* **What this task involves**
Of all the entries below, only the lines from the one with "- 今日を除く直近7日間の日記エントリを確認" up to and including the one with "- At the end" are to be duplicated exactly.
Top of Given data
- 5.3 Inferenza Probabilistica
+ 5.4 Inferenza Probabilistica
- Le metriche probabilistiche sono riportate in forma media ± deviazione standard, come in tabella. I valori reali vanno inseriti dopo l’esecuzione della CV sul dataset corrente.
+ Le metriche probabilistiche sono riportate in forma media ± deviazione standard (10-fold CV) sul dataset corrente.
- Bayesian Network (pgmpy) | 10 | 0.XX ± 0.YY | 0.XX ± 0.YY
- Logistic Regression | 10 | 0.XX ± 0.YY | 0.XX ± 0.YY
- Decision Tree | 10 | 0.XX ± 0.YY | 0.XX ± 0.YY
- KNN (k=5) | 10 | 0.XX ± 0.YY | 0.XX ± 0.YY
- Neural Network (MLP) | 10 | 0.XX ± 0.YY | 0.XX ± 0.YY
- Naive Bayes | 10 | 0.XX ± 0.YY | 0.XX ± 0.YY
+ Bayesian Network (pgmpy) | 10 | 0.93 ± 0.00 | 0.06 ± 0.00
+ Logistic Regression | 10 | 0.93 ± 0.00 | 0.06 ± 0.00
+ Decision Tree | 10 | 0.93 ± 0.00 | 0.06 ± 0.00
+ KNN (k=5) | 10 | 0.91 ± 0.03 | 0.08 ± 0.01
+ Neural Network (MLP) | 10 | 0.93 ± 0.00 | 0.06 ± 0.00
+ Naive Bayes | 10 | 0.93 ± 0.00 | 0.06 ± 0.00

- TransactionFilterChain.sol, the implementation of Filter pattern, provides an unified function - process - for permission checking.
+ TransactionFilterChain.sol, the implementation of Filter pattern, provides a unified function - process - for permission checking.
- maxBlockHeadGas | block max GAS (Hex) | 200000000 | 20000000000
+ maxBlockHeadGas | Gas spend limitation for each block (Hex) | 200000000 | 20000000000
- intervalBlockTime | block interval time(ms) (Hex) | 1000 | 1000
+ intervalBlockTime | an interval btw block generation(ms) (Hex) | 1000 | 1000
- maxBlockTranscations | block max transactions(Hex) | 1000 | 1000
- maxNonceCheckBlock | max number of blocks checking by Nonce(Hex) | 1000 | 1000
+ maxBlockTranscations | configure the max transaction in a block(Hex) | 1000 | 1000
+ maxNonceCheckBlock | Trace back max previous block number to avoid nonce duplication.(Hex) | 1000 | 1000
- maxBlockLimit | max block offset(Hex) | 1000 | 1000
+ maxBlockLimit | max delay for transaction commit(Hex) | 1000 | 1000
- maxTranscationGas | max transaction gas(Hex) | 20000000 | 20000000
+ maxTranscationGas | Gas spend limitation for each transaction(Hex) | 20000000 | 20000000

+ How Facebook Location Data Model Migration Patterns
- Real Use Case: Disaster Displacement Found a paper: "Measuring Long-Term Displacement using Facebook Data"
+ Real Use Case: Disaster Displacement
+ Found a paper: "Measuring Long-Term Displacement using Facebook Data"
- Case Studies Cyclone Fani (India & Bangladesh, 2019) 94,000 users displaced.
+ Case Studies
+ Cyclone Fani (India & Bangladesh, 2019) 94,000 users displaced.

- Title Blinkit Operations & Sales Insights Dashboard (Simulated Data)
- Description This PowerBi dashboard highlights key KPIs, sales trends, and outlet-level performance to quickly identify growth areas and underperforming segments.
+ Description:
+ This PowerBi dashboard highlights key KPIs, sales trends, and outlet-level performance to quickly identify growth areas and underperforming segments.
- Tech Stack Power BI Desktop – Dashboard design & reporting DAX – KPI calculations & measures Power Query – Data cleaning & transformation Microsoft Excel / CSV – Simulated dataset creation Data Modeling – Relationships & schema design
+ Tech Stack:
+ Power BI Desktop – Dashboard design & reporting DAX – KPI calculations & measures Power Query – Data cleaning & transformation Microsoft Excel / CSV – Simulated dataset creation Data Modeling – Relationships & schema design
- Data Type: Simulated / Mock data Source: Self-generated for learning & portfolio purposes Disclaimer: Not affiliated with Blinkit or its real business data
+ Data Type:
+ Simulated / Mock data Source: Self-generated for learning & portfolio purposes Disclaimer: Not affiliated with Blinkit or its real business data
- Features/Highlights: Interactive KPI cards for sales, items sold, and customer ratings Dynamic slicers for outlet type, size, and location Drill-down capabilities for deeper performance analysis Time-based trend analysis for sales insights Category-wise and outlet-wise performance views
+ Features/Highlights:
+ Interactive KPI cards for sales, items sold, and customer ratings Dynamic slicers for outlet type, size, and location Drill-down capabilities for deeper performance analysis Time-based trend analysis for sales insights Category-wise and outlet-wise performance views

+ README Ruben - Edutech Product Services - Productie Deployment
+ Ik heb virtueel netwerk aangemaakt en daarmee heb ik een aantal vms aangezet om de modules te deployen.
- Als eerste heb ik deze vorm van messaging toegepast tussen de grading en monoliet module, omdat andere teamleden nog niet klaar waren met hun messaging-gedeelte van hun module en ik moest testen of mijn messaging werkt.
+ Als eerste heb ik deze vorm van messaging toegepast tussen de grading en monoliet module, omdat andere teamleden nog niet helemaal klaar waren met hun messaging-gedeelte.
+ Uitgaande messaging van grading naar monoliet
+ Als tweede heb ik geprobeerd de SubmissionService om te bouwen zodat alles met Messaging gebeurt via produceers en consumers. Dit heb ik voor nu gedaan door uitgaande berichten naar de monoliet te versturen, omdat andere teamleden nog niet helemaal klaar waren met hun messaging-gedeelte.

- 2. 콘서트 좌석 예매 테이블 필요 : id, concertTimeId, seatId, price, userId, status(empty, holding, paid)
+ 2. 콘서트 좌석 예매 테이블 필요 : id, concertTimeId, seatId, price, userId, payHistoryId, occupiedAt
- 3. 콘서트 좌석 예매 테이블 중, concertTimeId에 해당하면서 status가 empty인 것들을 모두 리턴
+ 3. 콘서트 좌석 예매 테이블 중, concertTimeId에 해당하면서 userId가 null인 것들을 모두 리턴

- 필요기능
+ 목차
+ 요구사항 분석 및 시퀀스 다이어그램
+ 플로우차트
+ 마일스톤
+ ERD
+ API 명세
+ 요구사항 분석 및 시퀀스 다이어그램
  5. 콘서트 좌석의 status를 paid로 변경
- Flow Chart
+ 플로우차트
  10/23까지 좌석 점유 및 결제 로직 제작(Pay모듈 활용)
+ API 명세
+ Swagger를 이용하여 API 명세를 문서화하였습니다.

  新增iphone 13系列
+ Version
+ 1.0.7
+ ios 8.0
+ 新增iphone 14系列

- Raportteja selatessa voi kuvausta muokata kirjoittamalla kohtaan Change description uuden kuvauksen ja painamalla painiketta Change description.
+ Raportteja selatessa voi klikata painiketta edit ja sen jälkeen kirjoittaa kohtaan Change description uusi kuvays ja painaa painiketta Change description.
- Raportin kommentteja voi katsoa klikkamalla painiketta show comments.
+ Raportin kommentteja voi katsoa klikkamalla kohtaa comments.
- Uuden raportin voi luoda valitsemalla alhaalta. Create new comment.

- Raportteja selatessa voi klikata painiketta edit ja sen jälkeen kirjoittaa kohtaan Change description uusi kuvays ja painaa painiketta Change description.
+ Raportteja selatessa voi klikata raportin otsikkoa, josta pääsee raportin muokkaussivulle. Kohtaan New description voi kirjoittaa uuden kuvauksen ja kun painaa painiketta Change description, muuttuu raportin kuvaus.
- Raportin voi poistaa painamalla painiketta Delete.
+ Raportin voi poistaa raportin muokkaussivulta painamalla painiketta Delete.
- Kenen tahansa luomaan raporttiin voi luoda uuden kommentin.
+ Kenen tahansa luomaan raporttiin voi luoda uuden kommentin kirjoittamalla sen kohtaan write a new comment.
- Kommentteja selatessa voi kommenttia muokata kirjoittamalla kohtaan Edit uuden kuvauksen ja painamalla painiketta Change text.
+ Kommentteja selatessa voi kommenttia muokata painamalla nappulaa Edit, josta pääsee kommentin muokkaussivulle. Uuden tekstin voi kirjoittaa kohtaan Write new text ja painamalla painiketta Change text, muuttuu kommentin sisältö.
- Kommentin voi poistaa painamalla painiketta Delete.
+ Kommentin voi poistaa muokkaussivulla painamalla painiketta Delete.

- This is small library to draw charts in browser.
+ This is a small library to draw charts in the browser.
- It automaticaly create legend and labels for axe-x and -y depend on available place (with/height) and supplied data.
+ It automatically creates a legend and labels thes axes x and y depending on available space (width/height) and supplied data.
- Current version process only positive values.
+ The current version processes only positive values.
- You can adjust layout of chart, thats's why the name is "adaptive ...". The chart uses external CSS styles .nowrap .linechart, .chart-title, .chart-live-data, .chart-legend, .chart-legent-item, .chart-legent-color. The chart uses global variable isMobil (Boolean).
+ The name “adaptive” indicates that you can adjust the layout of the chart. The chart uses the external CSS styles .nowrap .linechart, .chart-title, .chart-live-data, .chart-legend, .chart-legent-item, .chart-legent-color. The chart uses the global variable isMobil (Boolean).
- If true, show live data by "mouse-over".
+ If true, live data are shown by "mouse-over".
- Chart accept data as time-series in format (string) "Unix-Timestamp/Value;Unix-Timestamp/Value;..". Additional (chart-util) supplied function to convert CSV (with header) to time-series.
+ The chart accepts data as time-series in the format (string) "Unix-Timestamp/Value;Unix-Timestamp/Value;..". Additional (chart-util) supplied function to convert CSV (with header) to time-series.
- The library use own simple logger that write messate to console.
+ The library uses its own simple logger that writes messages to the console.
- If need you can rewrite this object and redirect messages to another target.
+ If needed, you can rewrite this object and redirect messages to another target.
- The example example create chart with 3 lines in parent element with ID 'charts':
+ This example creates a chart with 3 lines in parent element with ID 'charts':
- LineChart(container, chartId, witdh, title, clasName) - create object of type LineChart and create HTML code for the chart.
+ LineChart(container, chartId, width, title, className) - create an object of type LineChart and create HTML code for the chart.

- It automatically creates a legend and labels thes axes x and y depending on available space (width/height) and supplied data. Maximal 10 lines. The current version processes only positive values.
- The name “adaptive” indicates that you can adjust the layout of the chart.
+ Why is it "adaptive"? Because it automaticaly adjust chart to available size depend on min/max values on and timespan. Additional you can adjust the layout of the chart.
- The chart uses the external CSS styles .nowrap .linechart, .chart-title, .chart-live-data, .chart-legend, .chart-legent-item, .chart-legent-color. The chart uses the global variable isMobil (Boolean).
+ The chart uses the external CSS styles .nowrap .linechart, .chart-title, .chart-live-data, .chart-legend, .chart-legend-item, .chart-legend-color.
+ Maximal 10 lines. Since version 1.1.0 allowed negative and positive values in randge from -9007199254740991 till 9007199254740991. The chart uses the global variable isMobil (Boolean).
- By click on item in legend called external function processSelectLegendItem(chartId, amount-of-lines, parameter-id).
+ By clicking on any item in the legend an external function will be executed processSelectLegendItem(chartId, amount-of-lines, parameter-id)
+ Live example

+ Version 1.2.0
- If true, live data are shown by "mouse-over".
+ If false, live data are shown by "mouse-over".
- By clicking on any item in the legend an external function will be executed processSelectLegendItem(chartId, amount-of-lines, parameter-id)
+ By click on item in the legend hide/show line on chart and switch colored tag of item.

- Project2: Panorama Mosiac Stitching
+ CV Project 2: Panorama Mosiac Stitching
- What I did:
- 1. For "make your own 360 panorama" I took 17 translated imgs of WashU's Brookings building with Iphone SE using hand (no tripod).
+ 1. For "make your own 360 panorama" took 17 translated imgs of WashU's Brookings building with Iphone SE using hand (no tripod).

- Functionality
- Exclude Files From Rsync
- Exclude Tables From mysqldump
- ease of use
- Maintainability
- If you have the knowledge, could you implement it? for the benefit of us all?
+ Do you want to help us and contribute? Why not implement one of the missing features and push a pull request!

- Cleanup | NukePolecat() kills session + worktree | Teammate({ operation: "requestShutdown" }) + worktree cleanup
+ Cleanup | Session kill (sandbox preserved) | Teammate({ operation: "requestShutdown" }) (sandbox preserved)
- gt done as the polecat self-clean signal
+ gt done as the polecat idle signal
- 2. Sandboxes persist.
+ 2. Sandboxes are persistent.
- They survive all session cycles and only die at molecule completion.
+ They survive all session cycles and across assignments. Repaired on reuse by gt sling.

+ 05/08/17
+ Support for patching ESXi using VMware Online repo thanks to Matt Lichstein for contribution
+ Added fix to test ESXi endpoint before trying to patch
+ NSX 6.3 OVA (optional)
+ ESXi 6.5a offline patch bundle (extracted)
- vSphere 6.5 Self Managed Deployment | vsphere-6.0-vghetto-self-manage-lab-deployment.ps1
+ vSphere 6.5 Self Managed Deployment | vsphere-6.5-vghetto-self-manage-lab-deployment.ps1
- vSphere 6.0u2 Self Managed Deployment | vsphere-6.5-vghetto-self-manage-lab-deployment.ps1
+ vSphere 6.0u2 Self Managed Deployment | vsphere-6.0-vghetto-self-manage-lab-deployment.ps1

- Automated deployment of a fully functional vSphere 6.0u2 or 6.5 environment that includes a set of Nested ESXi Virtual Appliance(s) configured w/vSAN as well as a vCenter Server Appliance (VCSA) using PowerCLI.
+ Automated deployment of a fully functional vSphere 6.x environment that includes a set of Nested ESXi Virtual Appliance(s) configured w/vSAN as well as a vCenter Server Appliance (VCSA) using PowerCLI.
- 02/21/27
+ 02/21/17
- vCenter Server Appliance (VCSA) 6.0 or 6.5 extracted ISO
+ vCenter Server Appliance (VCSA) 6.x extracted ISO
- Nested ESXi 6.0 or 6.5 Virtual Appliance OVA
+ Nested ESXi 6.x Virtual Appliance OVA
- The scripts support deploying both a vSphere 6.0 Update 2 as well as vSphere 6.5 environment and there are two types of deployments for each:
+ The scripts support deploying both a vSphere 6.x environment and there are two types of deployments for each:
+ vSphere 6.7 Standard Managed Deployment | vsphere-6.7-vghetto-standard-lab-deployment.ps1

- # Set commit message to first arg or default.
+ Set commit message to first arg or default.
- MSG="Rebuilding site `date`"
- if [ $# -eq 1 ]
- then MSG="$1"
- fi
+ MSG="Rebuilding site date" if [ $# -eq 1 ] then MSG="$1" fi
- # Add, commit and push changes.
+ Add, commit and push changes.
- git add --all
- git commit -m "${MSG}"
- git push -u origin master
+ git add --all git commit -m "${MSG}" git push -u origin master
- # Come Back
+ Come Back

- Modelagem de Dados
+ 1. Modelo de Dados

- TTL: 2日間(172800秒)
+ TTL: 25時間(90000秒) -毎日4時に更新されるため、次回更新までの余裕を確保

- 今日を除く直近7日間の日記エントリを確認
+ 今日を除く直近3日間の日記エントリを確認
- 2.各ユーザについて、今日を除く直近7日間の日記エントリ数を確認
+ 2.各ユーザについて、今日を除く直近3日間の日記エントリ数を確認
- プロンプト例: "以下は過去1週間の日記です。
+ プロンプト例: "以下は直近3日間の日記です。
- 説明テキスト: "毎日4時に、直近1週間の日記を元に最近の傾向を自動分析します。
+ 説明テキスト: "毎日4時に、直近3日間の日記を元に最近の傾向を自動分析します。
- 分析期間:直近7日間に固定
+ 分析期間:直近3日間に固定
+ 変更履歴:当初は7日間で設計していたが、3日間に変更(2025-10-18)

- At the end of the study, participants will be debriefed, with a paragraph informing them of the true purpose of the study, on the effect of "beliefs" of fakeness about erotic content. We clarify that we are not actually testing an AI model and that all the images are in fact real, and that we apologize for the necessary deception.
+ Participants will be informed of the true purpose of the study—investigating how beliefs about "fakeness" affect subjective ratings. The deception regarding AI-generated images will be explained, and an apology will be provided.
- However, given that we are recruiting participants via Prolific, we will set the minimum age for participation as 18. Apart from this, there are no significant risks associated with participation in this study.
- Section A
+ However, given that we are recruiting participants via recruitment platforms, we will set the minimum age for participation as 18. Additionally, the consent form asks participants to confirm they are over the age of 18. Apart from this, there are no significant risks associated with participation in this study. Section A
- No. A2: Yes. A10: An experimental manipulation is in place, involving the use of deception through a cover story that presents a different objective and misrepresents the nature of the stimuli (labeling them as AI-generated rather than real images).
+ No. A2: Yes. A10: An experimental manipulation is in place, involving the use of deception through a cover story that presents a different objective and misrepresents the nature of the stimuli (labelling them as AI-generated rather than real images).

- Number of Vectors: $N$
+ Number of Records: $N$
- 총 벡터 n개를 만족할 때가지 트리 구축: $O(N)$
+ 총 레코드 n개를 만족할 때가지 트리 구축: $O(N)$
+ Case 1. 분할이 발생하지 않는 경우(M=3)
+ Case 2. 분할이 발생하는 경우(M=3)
Bottom of Given data
* **Exercise solution**
- 今日を除く直近7日間の日記エントリを確認
+ 今日を除く直近3日間の日記エントリを確認
- 2.各ユーザについて、今日を除く直近7日間の日記エントリ数を確認
+ 2.各ユーザについて、今日を除く直近3日間の日記エントリ数を確認
- プロンプト例: "以下は過去1週間の日記です。
+ プロンプト例: "以下は直近3日間の日記です。
- 説明テキスト: "毎日4時に、直近1週間の日記を元に最近の傾向を自動分析します。
+ 説明テキスト: "毎日4時に、直近3日間の日記を元に最近の傾向を自動分析します。
- 分析期間:直近7日間に固定
+ 分析期間:直近3日間に固定
+ 変更履歴:当初は7日間で設計していたが、3日間に変更(2025-10-18)

- At the end of the study, participants will be debriefed, with a paragraph informing them of the true purpose of the study, on the effect of "beliefs" of fakeness about erotic content. We clarify that we are not actually testing an AI model and that all the images are in fact real, and that we apologize for the necessary deception.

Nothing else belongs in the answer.